Only plasmids of traceble origin and identity should be used for any experiments. Any plasmid should be sequenced-verified with full coverage of the relevant transgene.
Procurement and cloning
We do not provide specific guidance for cloning, but make sure that all cloning is properly described in your labbooks. The initial elements used for cloning (e.g., a plasmid or a part of the insert) and the final plasmid shall be tracable and identifiable. Therefore, you should make sure that we have all material transfer agreements (or emails stating that no MTA is needed) or documentation of origin (e.g. gene synthesis by a certain company, addgene, etc.) in our database. The final product of your cloning should be properly stored and sequence verified. The palsmid maps and sequencing results (the consensus alignment) should be stored in our database.

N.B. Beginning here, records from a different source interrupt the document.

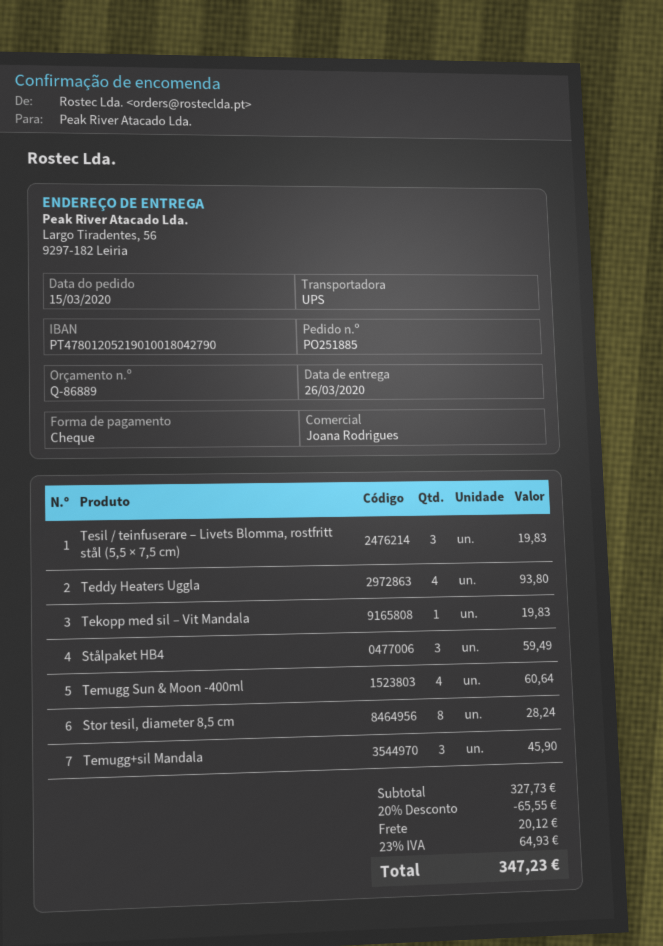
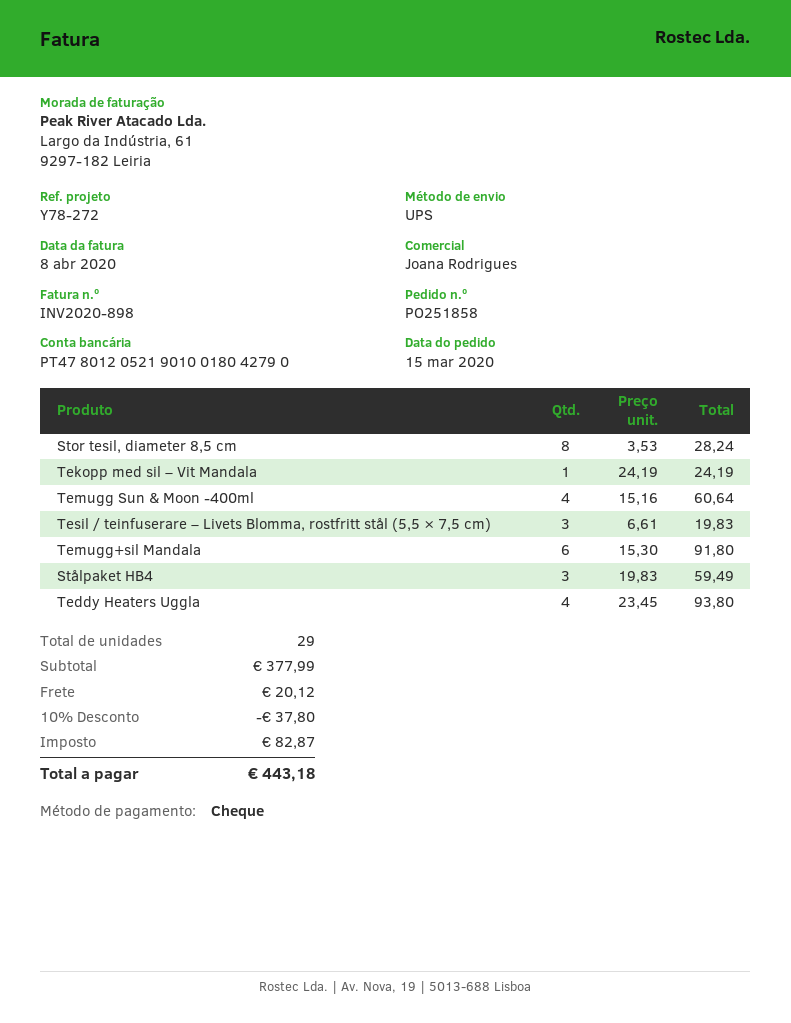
order number: PO251885 -> PO251858
Tekopp med sil – Vit Mandala: 1 for 19.83 -> 1 for 24.19
Temugg+sil Mandala: 3 for 45.90 -> 6 for 91.80
subtotal: 327.73 -> 377.99
discount: 20% = 65.55 -> 10% = 37.80
tax: 64.93 -> 82.87
total: 347.23 -> 443.18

Include in our database also notes on how the end product was validated (e.g. construct expresses well, it localizes where it should, indicating in which cell line the initial validation was performed). Plasmids
Any plasmid should be stored in your boxes and idenfied with cryogenic labels. Utilize only printed cryogenic labels (Cat. # EC1F-072WH; clean template). Currently, we use DYMO LabelWriter450 and DYMO-compatible cryogenic labels from LabTag (they are pricey, so be careful not to use them for other purposes). On the top of the 1.5ml tube we usually use, add a dot-label with printed just the code of the plasmid. You can add any other writing with a marker, but the dot-label is mandatory. On the side of the vessel, information should be printed both as QRcode and text. These precautions are needed to identify plasmids in case of damage to the labels after long-term storage.
short_name is any identifier you wish to use (can be omitted); P- indentifies plasmids; ZW is the user two letters id, or the lab id and ### is a progressive number. ZW### thus points to a record in the respective databases. XY is the user two letters id of who has prepared this stock and DDMMYY is the date. XYDDMMYY points to a record in lab books with any additional information might be stored. CONC is the cocentration with clearly identifiable units. The information in the large label (short_name excluded) is also stored in the QR code.
Intermediate cloning steps are exempt from this policies, and tubes should be disposed as soon as unnecessary.
Any plasmid should be reported in our central database, with maps and sequencing results provided in the central repository, annotations of the origin of the plasmids or the materials used to clone it (MTAs/CDAs should be specified, including AddGene) any other notes of possible use for other users.
No experiment should be run with unvalidated plasmids. No unvalidated plasmid should be ever stored in the central database. You can trust plasmids that are within the central database, but – even in this case – you are invited to sequence verify even these plasmids every time you are going to engage in a substantial undertakings (e.g. engineereing stable cell lines) or after odd-behaviours of cell lines (e.g. mislocalization of a construct).